Aw. Yeah. I was just wondering today would there be anymore hard covers released this year. This, too, is around my birthday. So it and the Anti-hero's Handbook...yess...it will gloriousssss...
I can't wait to get obedience/boons for horsemen and hopefully harbingers. If we're getting harbingers I really want to see Slandrais, Braismois, Jacarkas, and Llamolaek.
I'll be ok with Folca, Anogetz, Laivatiniel, or Ruapceras.
James is so nice, he often releases awesome books around my birthday!
(Yes, I am aware you likely have nothing to do with a book's release. I am still giving you credit, cuz I don't wanna be dino chow, lol)
I also hope that we don't get too, too much in the way of reprints, though they will likely be some. Even if 25% or so is reprinted, I would still super love this book!
Well, Villain Codex has been 256 and i think Horror Adventures has been around the same (maybe 280), so that seems to be the new page count for these books...
While I think I am going to enjoy this book...I was kinda hoping for something else...the odd part is I do not know what I was hoping for...maybe something less focused. Shrug...
Anyway as I said i am sure I will enjoy this book.
Announced for September, description and image are not final and subject to change.
Hi Chris!
If i have already the 3 campaign settings series "book of the damned" do i need to buy this or is just a reprint?
Thank you in advice for your answers!
Announced for September, description and image are not final and subject to change.
Hi Chris!
If i have already the 3 campaign settings series "book of the damned" do i need to buy this or is just a reprint?
Thank you in advice for your answers!
Key highlights from the product's bullet points tells me there's going to be (hopefully plenty of) new stuff.
Book of the Damned wrote:
Information on the sinister boons granted worshipers of dozens of fiendish demigods drawn from the planes of Abaddon, the Abyss, and Hell, including Archdevils, Demon Lords, and the Four Horsemen of the Apocalypse.
New feats, spells, magic items, and prestige classes for use by characters who both fight against and serve the forces of darkness.

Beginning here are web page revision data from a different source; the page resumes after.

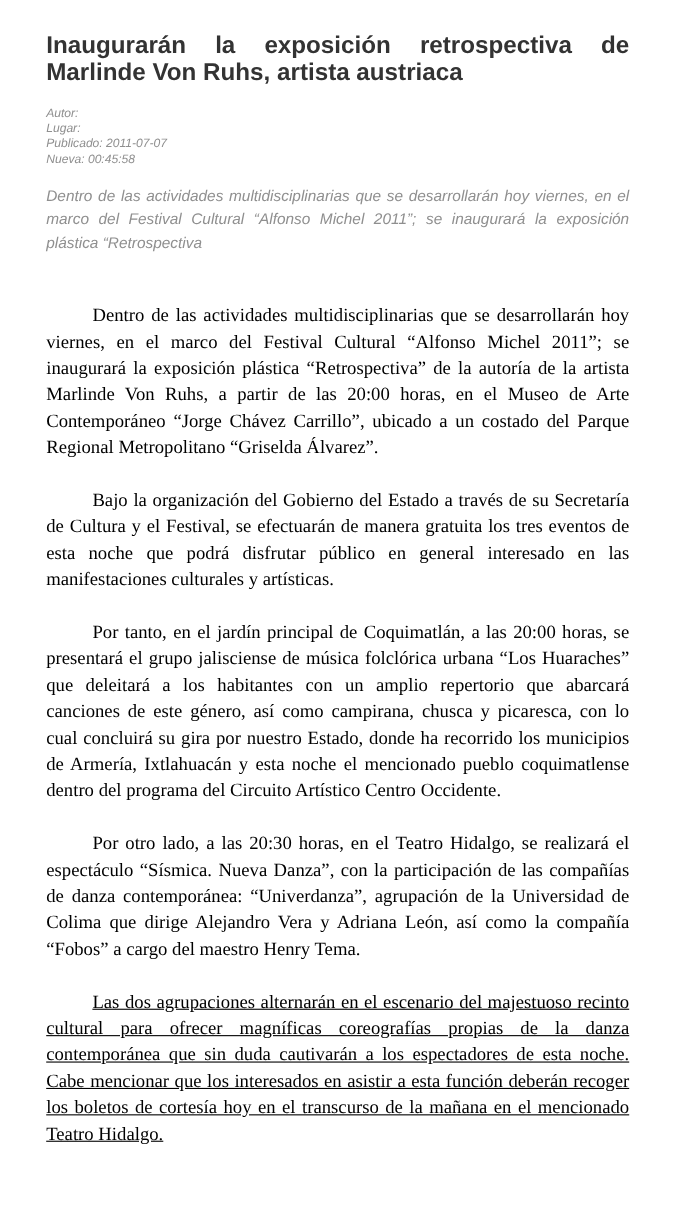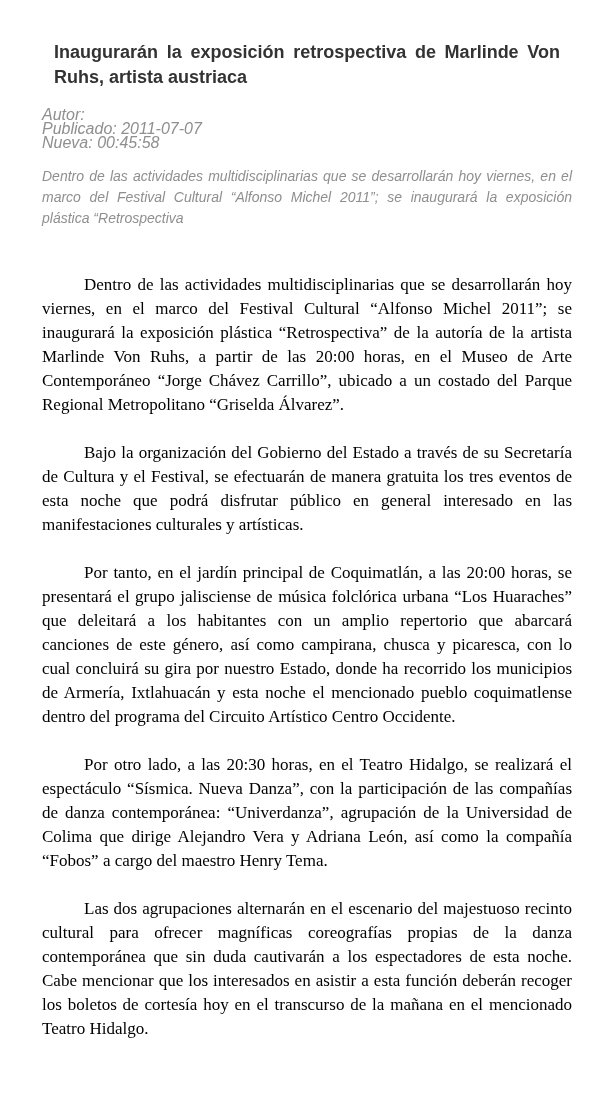--- a/index.html
+++ b/index.html
@@ -18,10 +18,10 @@
     width: 614px;
   }
   .article-title {
-    margin: 12px;
+    margin: 0;
     font-family: "Liberation Sans", sans-serif;
     font-weight: bold;
-    font-size: 18px;
+    font-size: 22px;
     line-height: 25px;
     color: #333333;
     text-align: justify;

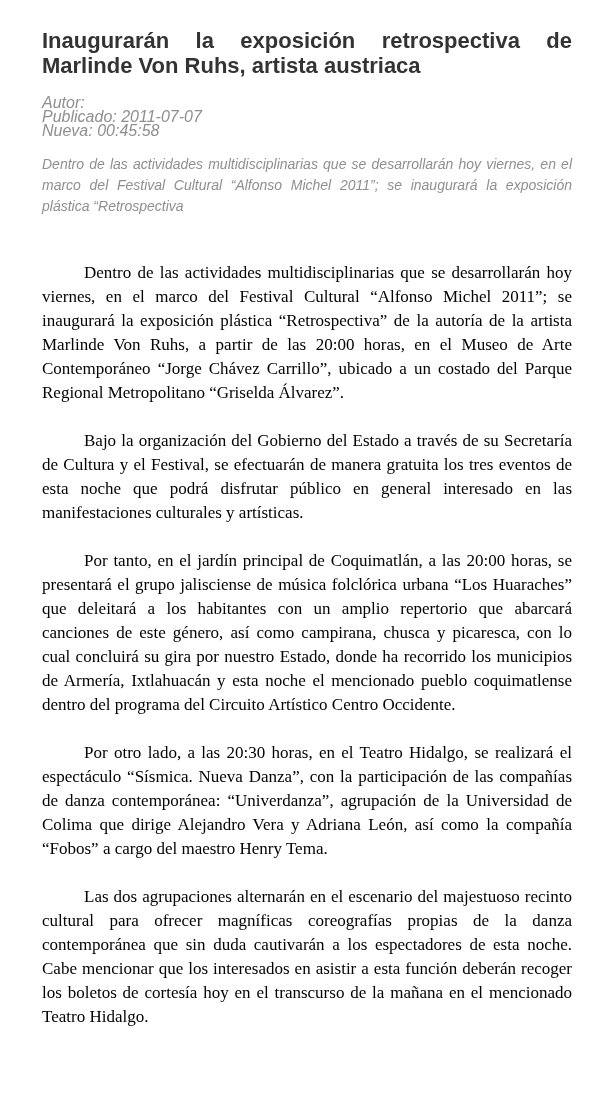--- a/index.html
+++ b/index.html
@@ -30,7 +30,7 @@
     margin-top: 18px;
     font-family: "Liberation Sans", sans-serif;
     font-style: italic;
-    font-size: 16px;
+    font-size: 11px;
     line-height: 14px;
     color: #8f8f8f;
   }

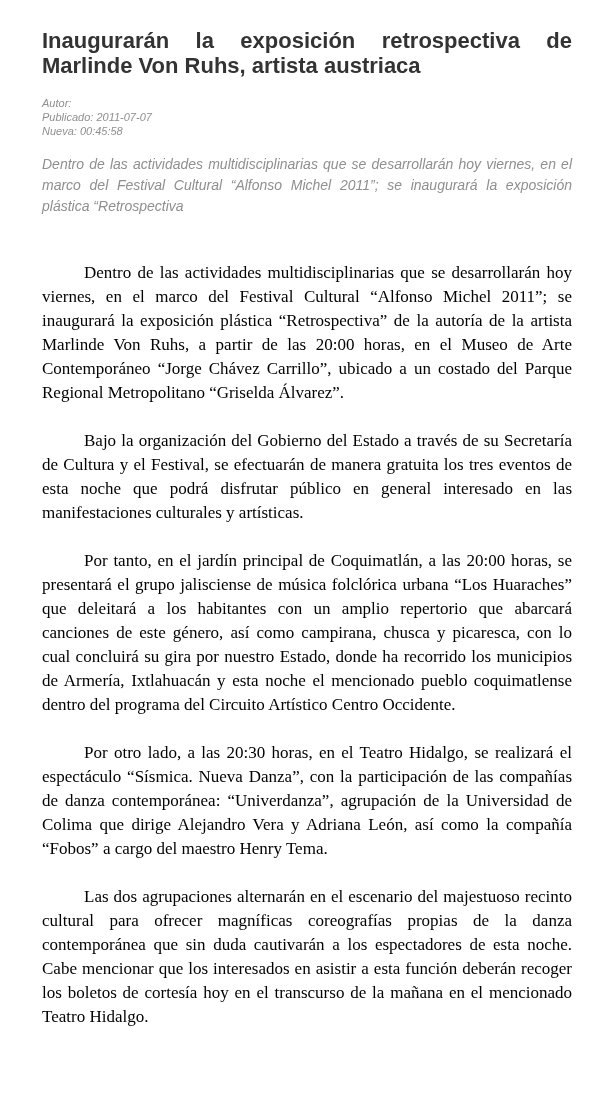--- a/index.html
+++ b/index.html
@@ -68,6 +68,7 @@
 
   <div class="article-meta">
     <div>Autor:</div>
+    <div>Lugar:</div>
     <div>Publicado: 2011-07-07</div>
     <div>Nueva: 00:45:58</div>
   </div>

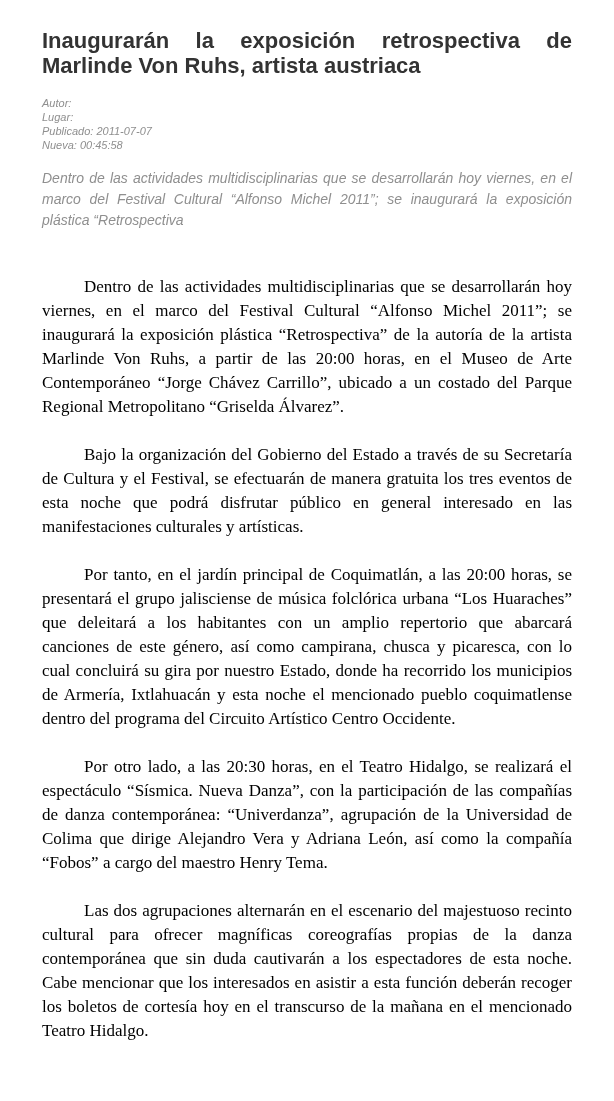--- a/index.html
+++ b/index.html
@@ -57,6 +57,7 @@
   }
   .article-body p:last-child {
     margin-bottom: 16px;
+    text-decoration: underline;
   }
 </style>
 </head>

Statistics for several never-before revealed fiends and lavishly-illustrated in-world excerpts from the pages of the notorious Book of the Damned itself.
If the reprint ratio is like in the Bestiary line or in Inner Sea Gods (which duplicated some content from the Faiths of X books), it will be quite low. Further, reprints in a hardcover will result in more usage of this content.
Given I asked for such a compilation a while ago, I feel the strange urge to defend it - so I might be biased...
obviously the focus of the book will be on the three big fiend groups, but will some of the other fiends also get more detail? e.g. Kytons, Asuras, Divs, etc?
Color me disappointed, mostly because I don't want my players playing evil but hate to take away their shiny new toys. Hopefully this means that we will be getting equivalent books for the good-aligned and neutral-aligned planes, though. I'd love to see an in-depth gazetteer of Axis and obediences for the empyreal lords.
The real potential of this book is in the never "seem" before demigods getting more in deep information and illustrations!
I'm talking about those we already known but have never actually "seem", like the Oinodaemon, the Queens of the Night... Or even quasi-deities, like Harbingers, infernal dukes and nascent demon lords... I love demigods, but quasi-deities are really useful. That's also a really good opportunity to include all the three EVIL GIGAS (the Abbadon Gigas, the Abyss Gigas and the Hell Gigas) in the same book.
What about qlippoth lords or asura ranas? I don't think we are getting anything about the "minor" fiendish races, or at least I don't want my expectations to disappoint me. Guess we will have to wait to find out how good this book really is. It's already a must to me, however.
"An exploration of the infernal realms of Hell, the sinister reaches of Abaddon, and the bottomless rifts of the Abyss" is alone enough for me to buy it.